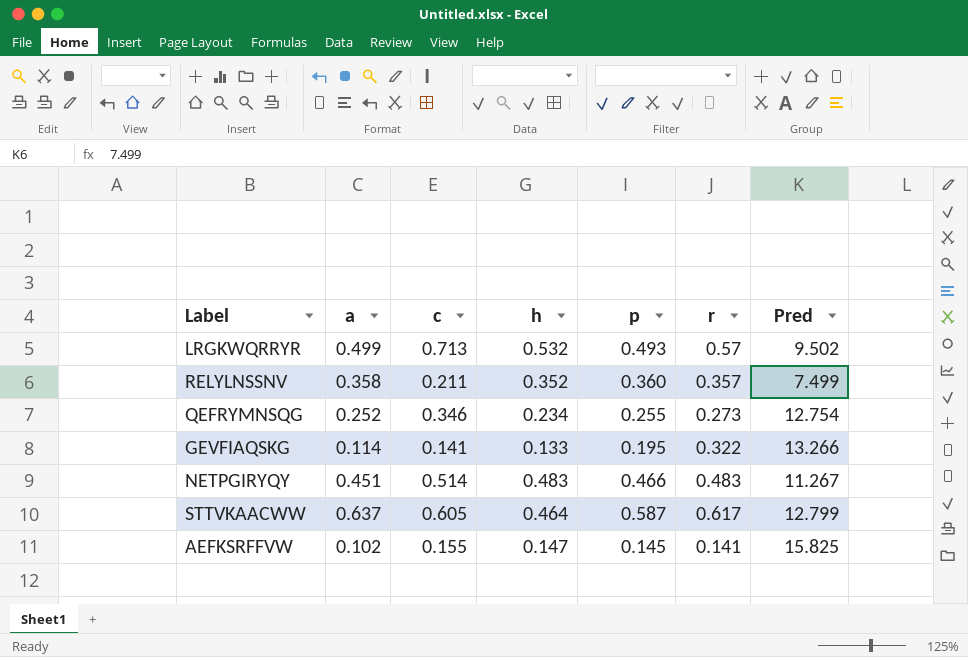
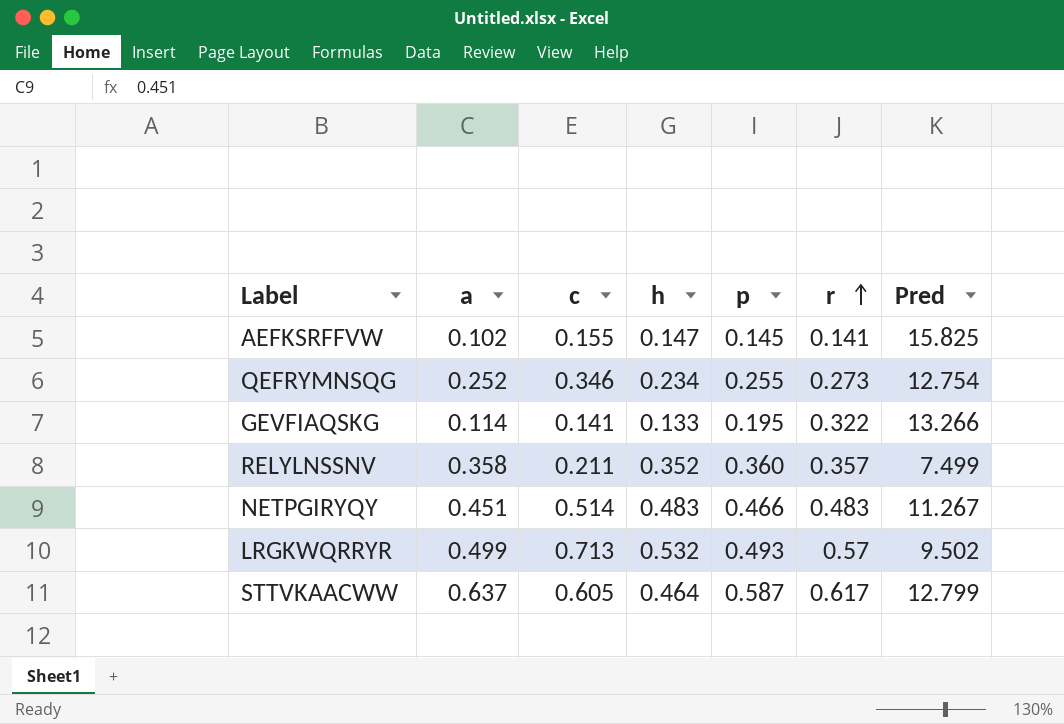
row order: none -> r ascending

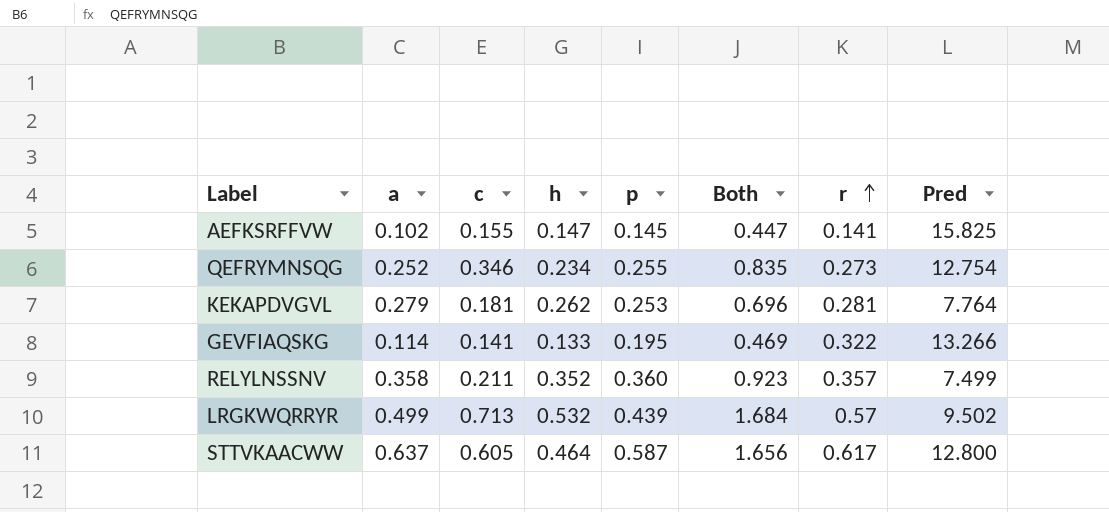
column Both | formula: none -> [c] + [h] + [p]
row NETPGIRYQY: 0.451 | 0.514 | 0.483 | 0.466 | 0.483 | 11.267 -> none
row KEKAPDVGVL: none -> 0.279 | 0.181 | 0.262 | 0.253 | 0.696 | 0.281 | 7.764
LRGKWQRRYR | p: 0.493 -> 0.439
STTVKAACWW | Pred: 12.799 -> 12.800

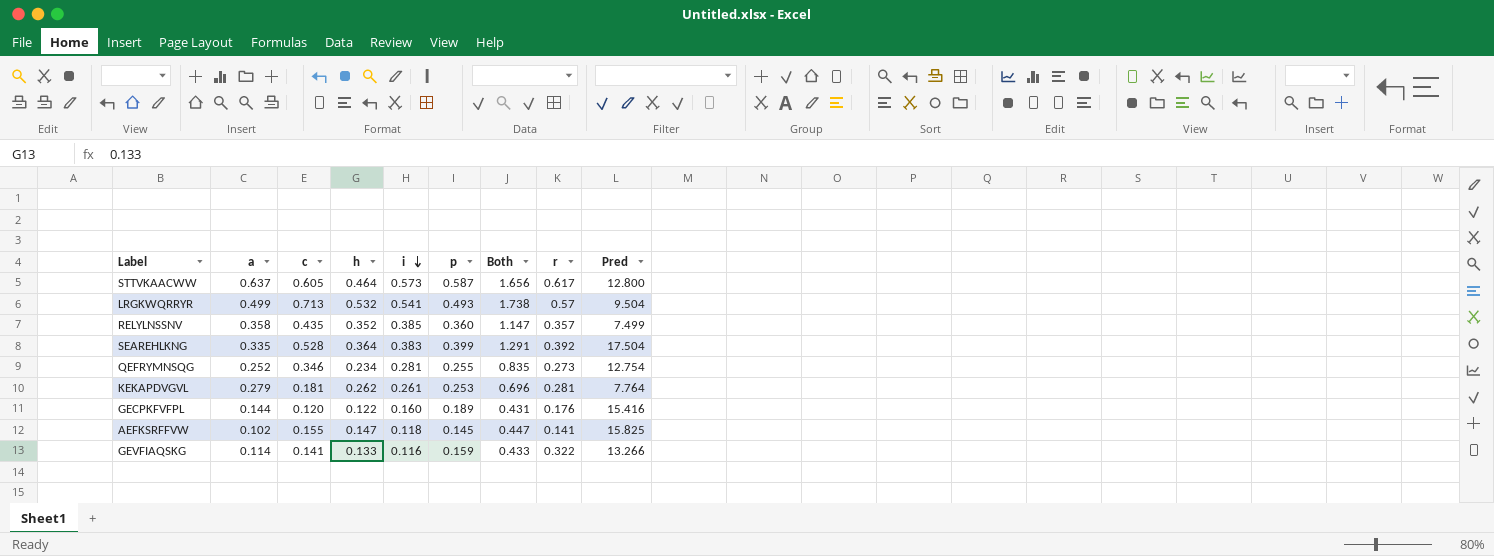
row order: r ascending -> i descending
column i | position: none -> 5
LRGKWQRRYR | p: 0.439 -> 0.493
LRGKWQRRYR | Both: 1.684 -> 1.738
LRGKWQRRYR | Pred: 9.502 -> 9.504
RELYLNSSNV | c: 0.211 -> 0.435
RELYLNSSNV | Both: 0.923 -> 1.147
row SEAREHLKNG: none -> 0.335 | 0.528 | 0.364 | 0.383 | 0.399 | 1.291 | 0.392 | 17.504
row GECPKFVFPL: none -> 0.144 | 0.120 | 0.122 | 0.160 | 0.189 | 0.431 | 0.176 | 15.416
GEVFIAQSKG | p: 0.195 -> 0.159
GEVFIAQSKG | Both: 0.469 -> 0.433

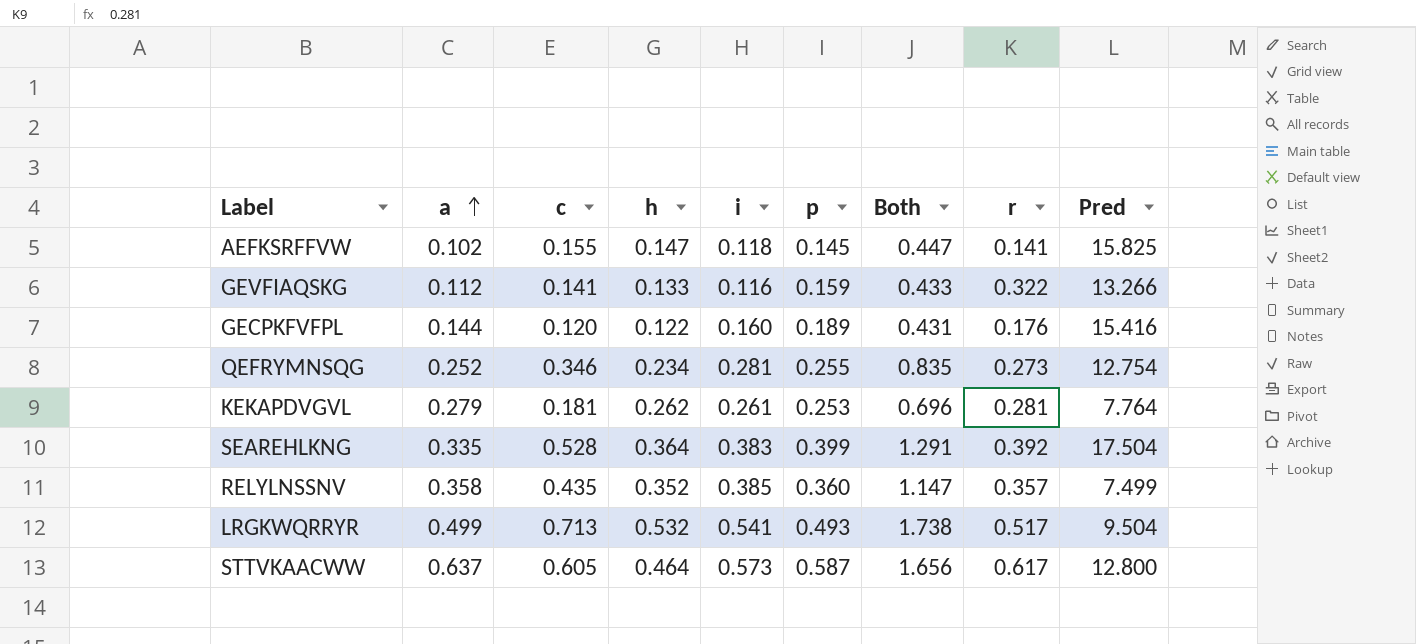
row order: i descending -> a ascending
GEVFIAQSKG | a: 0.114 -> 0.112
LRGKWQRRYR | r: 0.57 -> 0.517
■ ■ ■ ■
Return the lines of the listing where the string "ascending" appears.

(YOUR SOLUTION)
row order: none -> r ascending
row order: r ascending -> i descending
row order: i descending -> a ascending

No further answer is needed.